Dataset records:
___

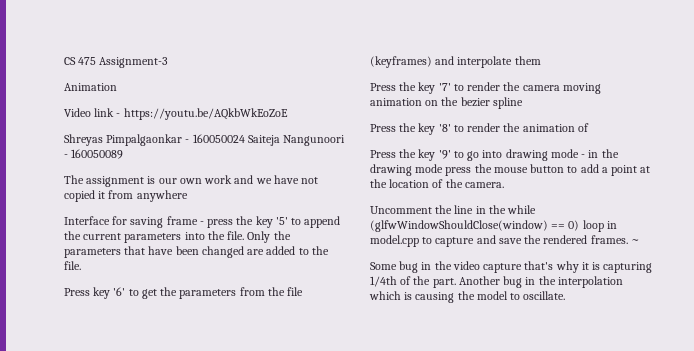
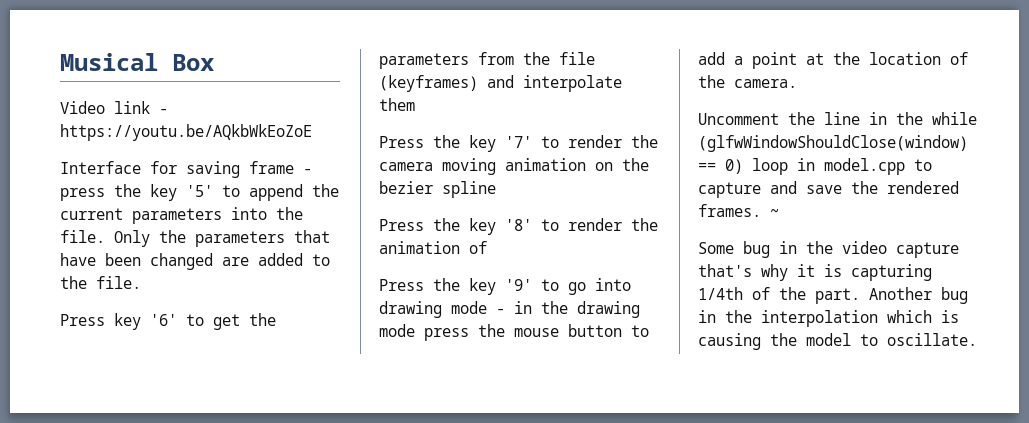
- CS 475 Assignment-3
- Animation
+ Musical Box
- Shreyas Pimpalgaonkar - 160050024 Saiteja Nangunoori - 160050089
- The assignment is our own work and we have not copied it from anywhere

___

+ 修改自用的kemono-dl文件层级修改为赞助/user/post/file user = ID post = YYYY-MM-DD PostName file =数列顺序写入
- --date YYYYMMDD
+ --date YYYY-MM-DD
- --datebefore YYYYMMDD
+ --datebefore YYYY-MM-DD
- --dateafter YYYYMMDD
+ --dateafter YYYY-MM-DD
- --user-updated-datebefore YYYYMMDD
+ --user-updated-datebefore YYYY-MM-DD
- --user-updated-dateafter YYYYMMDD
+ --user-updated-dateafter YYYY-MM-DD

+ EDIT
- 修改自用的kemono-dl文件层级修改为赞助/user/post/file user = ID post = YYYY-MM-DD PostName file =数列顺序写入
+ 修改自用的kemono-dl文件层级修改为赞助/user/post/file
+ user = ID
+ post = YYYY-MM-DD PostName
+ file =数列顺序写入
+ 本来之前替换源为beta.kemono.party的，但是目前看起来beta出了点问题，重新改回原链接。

___

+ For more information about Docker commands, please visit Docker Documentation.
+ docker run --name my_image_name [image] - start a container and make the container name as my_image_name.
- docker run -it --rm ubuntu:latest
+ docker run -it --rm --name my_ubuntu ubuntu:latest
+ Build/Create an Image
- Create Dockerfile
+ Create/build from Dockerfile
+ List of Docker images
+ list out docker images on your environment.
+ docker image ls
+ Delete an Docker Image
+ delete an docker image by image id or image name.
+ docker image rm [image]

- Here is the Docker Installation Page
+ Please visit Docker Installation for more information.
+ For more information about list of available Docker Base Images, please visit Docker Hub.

___

EXERCISE DESCRIPTION>
From the records above, reproduce exactly the lines from the one with "on your environment." to the one with "- Here is the Docker Installation Page", both included, and no others.

REPLY TO THE EXERCISE>
+ list out docker images on your environment.
+ docker image ls
+ Delete an Docker Image
+ delete an docker image by image id or image name.
+ docker image rm [image]

- Here is the Docker Installation Page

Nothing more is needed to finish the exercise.